For cryptographic implementation standards, align with NIST SP 800-57 Part 1 Rev. 5 guidelines on key management and envelope encryption practices.

5. Fallback Routing & Escalation Workflows

No intake system operates in a vacuum. Network partitions, KMS throttling, or ambiguous jurisdictional signals require deterministic fallback routing. The router implements a three-tier escalation matrix:

  1. Circuit-Breaker Fallback: If the KMS or GeoIP resolver exceeds timeout thresholds, the payload is routed to a regional dead-letter queue (DLQ) with a PENDING_ENCRYPTION state. A background worker retries with exponential backoff.
  2. Jurisdictional Ambiguity: When signal confidence falls below 0.60 or conflicts cannot be resolved via the precedence matrix, the router defaults to Jurisdiction.UNKNOWN and routes to a MANUAL_TRIAGE queue. The SLA clock is paused until a compliance officer assigns a definitive jurisdiction.
  3. Taxonomy Mismatch: If request_type normalization fails (e.g., consumer submits “remove my data” which maps ambiguously between deletion and opt-out), the payload is flagged with a REQUIRES_CLARIFICATION status. Automated email templates are dispatched to the consumer, and the intake event is parked in a CLARIFICATION_HOLD state.
class FallbackRouter:
    def route_with_fallback(self, envelope: dict, confidence: float) -> str:
        if confidence < 0.60:
            return self._send_to_queue("MANUAL_TRIAGE", envelope, status="AMBIGUOUS_JURISDICTION")
        if envelope.get("kms_error"):
            return self._send_to_queue("ENCRYPTION_DLQ", envelope, status="KMS_FAILURE")
        return self._send_to_queue("FULFILLMENT_WORKER", envelope, status="READY")

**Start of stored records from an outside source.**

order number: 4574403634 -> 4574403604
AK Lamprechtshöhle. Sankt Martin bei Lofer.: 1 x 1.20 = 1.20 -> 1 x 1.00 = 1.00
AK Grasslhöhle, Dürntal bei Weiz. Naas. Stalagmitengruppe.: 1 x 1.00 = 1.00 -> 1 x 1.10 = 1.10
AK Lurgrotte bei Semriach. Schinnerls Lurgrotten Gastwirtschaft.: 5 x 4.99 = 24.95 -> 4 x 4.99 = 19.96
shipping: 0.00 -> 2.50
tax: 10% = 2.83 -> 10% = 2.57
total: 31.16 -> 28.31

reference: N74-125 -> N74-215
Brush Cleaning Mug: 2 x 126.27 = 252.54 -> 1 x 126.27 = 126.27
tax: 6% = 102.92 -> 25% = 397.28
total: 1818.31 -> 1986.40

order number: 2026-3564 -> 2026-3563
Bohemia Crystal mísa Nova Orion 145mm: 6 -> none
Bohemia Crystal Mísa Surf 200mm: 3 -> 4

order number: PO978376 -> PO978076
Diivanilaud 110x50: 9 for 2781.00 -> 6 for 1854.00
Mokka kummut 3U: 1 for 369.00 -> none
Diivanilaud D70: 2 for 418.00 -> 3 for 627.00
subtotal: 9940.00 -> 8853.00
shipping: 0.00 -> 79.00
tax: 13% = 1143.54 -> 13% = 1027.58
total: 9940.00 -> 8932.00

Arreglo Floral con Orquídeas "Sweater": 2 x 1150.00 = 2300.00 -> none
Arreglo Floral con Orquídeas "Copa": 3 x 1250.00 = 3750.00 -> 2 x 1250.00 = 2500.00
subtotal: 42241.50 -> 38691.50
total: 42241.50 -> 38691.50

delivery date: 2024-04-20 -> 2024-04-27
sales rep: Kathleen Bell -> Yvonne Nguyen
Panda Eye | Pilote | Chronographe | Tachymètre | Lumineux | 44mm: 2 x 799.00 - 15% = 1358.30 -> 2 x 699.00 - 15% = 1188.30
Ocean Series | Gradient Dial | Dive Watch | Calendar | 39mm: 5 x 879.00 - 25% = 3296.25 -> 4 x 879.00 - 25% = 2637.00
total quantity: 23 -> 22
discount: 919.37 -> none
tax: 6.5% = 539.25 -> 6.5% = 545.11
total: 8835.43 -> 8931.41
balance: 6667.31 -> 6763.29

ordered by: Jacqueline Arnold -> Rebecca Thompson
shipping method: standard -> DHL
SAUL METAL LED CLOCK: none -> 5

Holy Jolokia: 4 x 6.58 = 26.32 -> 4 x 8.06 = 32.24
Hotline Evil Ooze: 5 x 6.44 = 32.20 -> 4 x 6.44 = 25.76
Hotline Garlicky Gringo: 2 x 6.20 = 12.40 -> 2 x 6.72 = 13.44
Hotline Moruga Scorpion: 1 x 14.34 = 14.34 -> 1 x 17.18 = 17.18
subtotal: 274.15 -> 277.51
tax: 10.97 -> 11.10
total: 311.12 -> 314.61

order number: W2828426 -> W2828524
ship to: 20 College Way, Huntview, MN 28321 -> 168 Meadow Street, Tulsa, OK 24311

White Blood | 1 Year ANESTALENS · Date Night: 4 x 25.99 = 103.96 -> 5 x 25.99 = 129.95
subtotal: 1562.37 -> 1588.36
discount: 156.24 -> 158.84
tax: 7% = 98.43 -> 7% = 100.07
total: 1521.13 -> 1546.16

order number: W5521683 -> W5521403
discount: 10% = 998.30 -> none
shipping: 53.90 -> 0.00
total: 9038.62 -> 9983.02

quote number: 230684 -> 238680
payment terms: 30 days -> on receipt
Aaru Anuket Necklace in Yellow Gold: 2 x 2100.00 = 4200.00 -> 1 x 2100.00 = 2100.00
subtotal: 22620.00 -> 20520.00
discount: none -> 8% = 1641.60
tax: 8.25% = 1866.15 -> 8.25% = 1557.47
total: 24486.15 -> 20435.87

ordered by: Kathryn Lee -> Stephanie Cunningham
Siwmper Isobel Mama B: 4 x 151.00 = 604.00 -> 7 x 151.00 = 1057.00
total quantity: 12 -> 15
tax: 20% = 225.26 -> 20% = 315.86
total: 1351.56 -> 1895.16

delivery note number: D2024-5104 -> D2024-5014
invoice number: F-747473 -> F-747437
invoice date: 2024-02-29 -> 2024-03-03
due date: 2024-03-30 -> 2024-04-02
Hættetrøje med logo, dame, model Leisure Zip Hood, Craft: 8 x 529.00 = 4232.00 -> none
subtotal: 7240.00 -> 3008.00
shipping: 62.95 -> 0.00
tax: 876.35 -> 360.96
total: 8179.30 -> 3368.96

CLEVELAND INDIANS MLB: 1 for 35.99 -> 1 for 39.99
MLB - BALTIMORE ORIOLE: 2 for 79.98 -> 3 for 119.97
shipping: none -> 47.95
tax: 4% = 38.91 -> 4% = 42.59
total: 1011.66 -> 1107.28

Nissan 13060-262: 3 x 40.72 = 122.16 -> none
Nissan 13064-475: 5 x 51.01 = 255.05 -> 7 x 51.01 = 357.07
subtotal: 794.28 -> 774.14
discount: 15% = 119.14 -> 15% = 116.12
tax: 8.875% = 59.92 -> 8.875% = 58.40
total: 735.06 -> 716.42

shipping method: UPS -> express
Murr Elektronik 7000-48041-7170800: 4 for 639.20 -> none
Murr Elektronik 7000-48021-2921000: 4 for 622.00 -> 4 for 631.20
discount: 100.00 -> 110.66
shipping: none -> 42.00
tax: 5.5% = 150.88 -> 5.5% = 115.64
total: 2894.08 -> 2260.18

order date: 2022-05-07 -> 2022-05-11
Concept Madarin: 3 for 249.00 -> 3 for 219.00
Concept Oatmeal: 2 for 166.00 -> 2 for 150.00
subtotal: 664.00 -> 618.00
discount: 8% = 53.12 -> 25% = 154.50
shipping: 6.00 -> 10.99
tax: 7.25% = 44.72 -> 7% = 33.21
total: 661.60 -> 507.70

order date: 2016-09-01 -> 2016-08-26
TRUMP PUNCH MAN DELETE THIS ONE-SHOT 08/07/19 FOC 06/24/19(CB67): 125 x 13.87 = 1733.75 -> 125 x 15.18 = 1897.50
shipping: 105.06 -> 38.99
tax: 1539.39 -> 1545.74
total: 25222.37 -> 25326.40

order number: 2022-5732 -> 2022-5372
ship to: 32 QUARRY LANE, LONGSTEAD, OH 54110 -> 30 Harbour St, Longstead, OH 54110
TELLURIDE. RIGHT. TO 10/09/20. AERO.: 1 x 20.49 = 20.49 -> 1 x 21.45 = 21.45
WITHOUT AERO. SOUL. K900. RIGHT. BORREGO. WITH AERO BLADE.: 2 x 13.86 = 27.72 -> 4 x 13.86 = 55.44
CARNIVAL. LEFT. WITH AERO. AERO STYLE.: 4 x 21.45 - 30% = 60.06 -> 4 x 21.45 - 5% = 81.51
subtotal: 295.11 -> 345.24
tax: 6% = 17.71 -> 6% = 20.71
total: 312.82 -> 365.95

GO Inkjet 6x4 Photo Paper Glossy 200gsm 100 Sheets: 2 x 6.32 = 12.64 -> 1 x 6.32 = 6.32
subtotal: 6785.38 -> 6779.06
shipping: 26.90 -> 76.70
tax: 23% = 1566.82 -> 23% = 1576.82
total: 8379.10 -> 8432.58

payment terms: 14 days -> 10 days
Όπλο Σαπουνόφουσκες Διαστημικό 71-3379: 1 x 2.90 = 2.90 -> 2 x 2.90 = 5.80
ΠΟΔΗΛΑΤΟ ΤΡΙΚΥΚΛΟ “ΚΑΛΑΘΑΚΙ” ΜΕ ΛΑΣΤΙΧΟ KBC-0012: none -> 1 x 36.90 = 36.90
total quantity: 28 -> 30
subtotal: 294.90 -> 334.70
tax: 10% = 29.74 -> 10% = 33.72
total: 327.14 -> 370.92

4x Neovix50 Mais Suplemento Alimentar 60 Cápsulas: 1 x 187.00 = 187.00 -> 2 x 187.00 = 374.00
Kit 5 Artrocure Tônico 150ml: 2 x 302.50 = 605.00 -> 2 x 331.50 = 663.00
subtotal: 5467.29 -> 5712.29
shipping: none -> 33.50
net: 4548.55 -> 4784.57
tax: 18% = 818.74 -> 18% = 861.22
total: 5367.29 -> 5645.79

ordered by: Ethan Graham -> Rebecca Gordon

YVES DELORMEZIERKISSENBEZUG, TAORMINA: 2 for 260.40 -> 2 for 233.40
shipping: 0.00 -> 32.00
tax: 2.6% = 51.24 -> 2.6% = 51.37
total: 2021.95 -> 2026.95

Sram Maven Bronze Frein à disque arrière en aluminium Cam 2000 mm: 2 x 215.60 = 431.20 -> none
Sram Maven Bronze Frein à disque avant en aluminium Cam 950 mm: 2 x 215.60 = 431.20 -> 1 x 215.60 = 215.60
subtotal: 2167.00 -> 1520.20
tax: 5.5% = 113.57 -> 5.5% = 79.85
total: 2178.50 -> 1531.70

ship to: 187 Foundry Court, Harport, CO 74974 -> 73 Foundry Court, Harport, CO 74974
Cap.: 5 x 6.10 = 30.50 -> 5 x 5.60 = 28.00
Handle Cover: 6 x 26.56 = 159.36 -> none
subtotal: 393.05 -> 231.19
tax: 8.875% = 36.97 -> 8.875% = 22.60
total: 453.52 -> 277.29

6. Observability & Debugging Routing Anomalies

The routing decision is serialized into an immutable JSON audit record, capturing the exact signal weights, jurisdictional overrides, and computed deadline. Privacy engineering teams rely on this structured audit trail to rapidly isolate routing anomalies. Each log entry must include:

  • correlation_id
  • signal_matrix_snapshot
  • jurisdiction_override_reason
  • sla_computed_at
  • routing_destination_queue

When debugging duplicate submissions or SLA drift, engineers query the audit store using the correlation ID. Idempotency checks at the ingress gateway prevent double-processing, while structured logging ensures that every state transition is traceable across distributed queues. By enforcing strict schema validation, deterministic precedence matrices, and envelope encryption at the boundary, the jurisdiction-aware intake router transforms regulatory complexity into a predictable, auditable engineering workflow.